Le directeur exécutif de l’IRPAD a averti que les technologies émergentes représentent un risque pour la souveraineté des données en Afrique.

Addis-Abeba, le 3 octobre 2025 (ENA) : - L’Afrique doit relever d’importants défis de développement dans un contexte de ralentissement économique et de mutations technologiques, a averti Mamadou Goïta, directeur exécutif de l’IRPAD.

 

Selon lui, l’essor des technologies émergentes, notamment l’intelligence artificielle, menace directement la souveraineté des données du continent.


 

Intervenant lors d’une conférence de presse organisée en marge de la Conférence panafricaine sur l’avenir des technologies biologiques dans l’alimentation et l’agriculture, il a souligné le rôle central que jouent des données fiables dans la planification, la gestion des ressources et la prise de décision.

 

Il a mis en garde contre un phénomène qu’il qualifie de « colonialisme des données », où des acteurs étrangers contrôlent la collecte et l’exploitation des données africaines, au détriment du continent.


 

« La plupart de nos données appartiennent à des entreprises extérieures, ce qui représente une menace sérieuse pour notre souveraineté », a-t-il affirmé, appelant à la mise en place d’un cadre réglementaire robuste pour protéger les intérêts africains.
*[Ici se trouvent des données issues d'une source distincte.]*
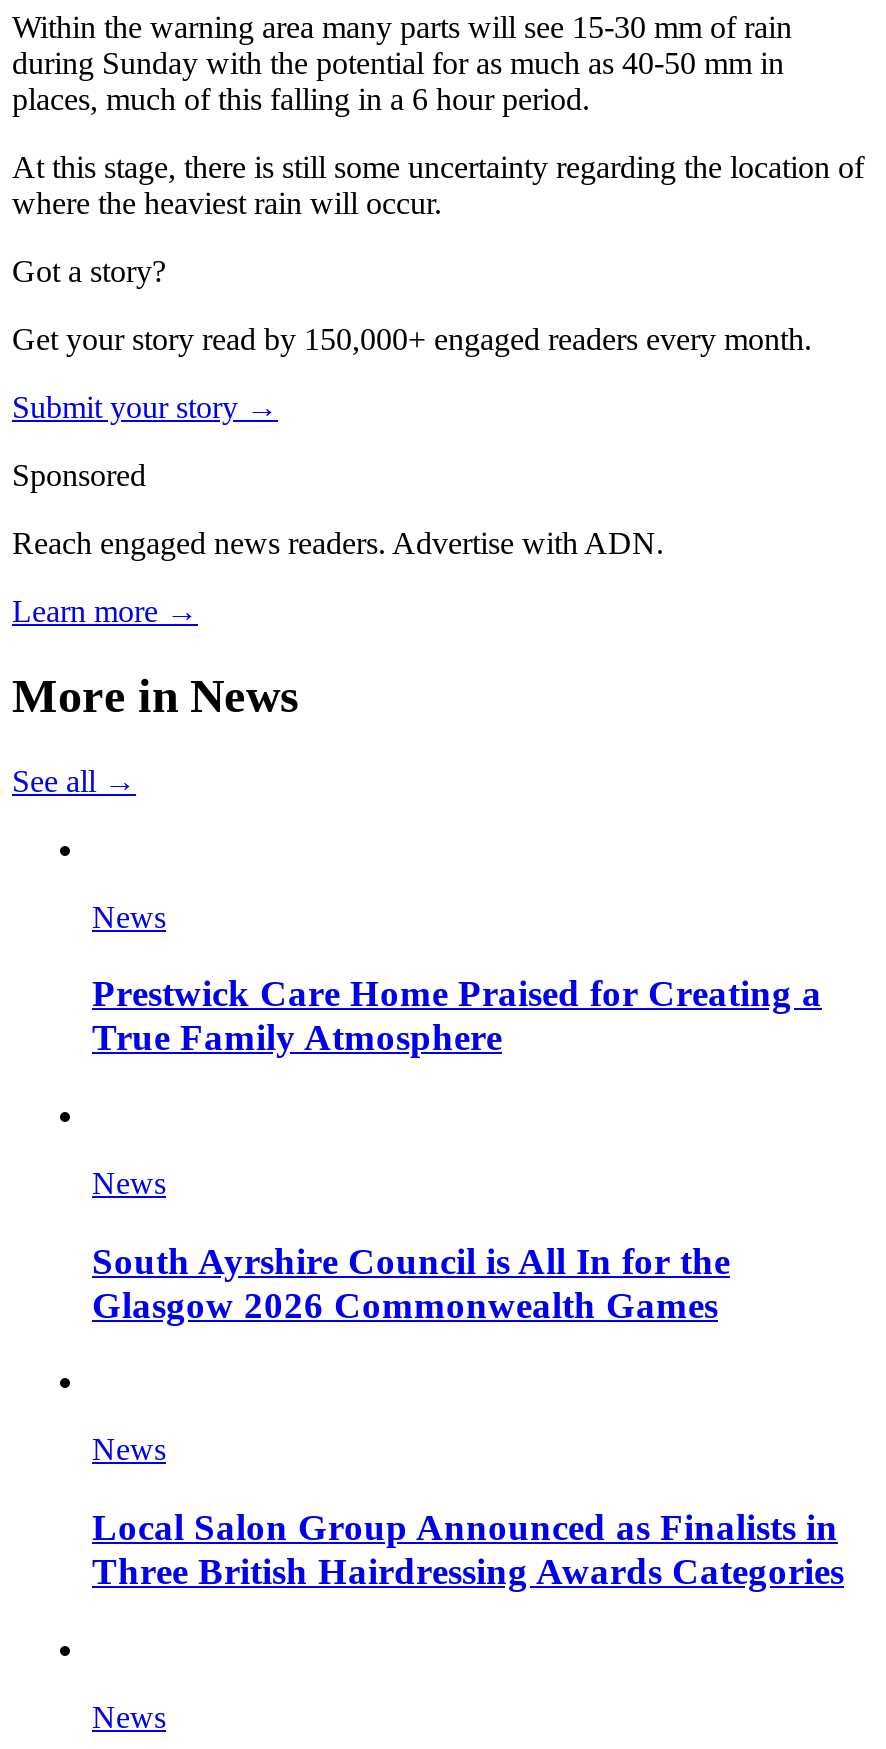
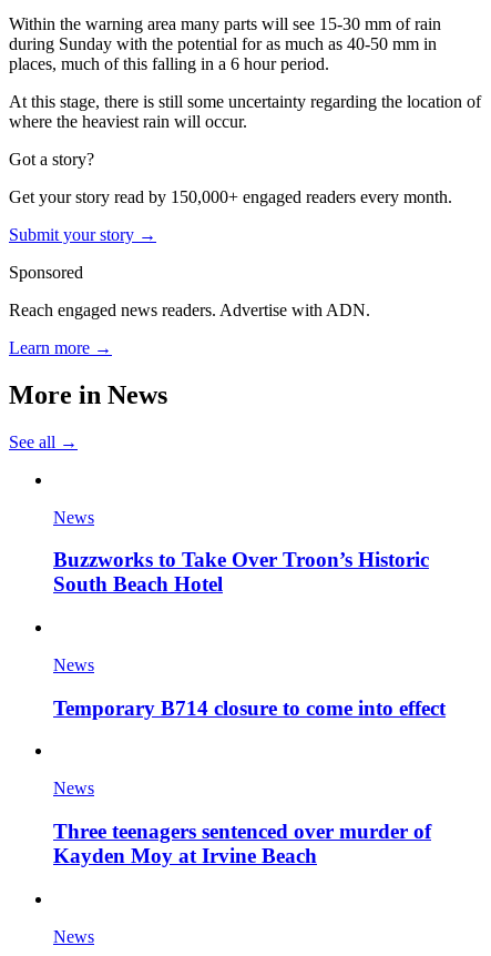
[92,972,822,1058] Prestwick Care Home Praised for Creating a | True Family Atmosphere -> [53,548,429,596] Buzzworks to Take Over Troon’s Historic | South Beach Hotel
[92,1239,730,1325] South Ayrshire Council is All In for the | Glasgow 2026 Commonwealth Games -> [53,696,446,719] Temporary B714 closure to come into effect
[92,1506,844,1592] Local Salon Group Announced as Finalists in | Three British Hairdressing Awards Categories -> [53,820,431,867] Three teenagers sentenced over murder of | Kayden Moy at Irvine Beach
Dans ce sens, l’IRPAD travaille avec l’Union africaine à l’élaboration d’outils d’évaluation et de lois types pour aider les États à renforcer leur cadre juridique.

 

Goïta a rappelé que seuls 16 pays africains disposent actuellement de lois sur la protection des données, tandis que 24 autres sont encore en cours d’élaboration.


 

Il a également insisté sur l’importance de la mobilisation citoyenne et du renforcement des capacités, afin de sensibiliser les communautés locales, en particulier les agriculteurs et les peuples autochtones, aux enjeux liés à ces technologies.

 

De son côté, Million Belay, coordinateur général de l’Alliance pour la souveraineté alimentaire en Afrique (AFSA), a noté que la numérisation fusionne biologie et numérique, une évolution considérée par certains comme bénéfique, mais qui pose de sérieuses questions de pouvoir et de contrôle.

 

Il a souligné que les agriculteurs africains, principaux fournisseurs de données, n’en tirent aucun bénéfice, les infrastructures et les droits de propriété intellectuelle étant détenus par des entreprises étrangères.


 

Sabrina Masinjila, experte en justice alimentaire au sein de la Société pour le développement international, a pour sa part mis en garde contre l’appropriation des savoirs traditionnels et du patrimoine génétique africain à travers la numérisation, appelant à des mécanismes de protection solides.

 

Barbara Ntambirweki, chercheuse au groupe ETC, a insisté sur la nécessité de placer les agriculteurs au cœur du développement technologique et de valoriser les savoirs autochtones, souvent négligés dans les politiques actuelles.


 

Enfin, Jim Thomas, du Fonds européen pour l’intelligence artificielle et la société, a rappelé que l’Afrique, qui abrite 42 % de la jeunesse mondiale, est devenue une source majeure de données pour les entreprises d’IA.

 

Il a appelé à engager la jeunesse africaine dans les débats sur l’avenir numérique et ses répercussions sur la santé, les droits numériques et la souveraineté alimentaire.

 

La Conférence panafricaine sur l’avenir des technologies biologiques dans l’alimentation et l’agriculture se poursuit pour trois jours, la deuxième journée ayant été consacrée à la question cruciale de la gouvernance des données.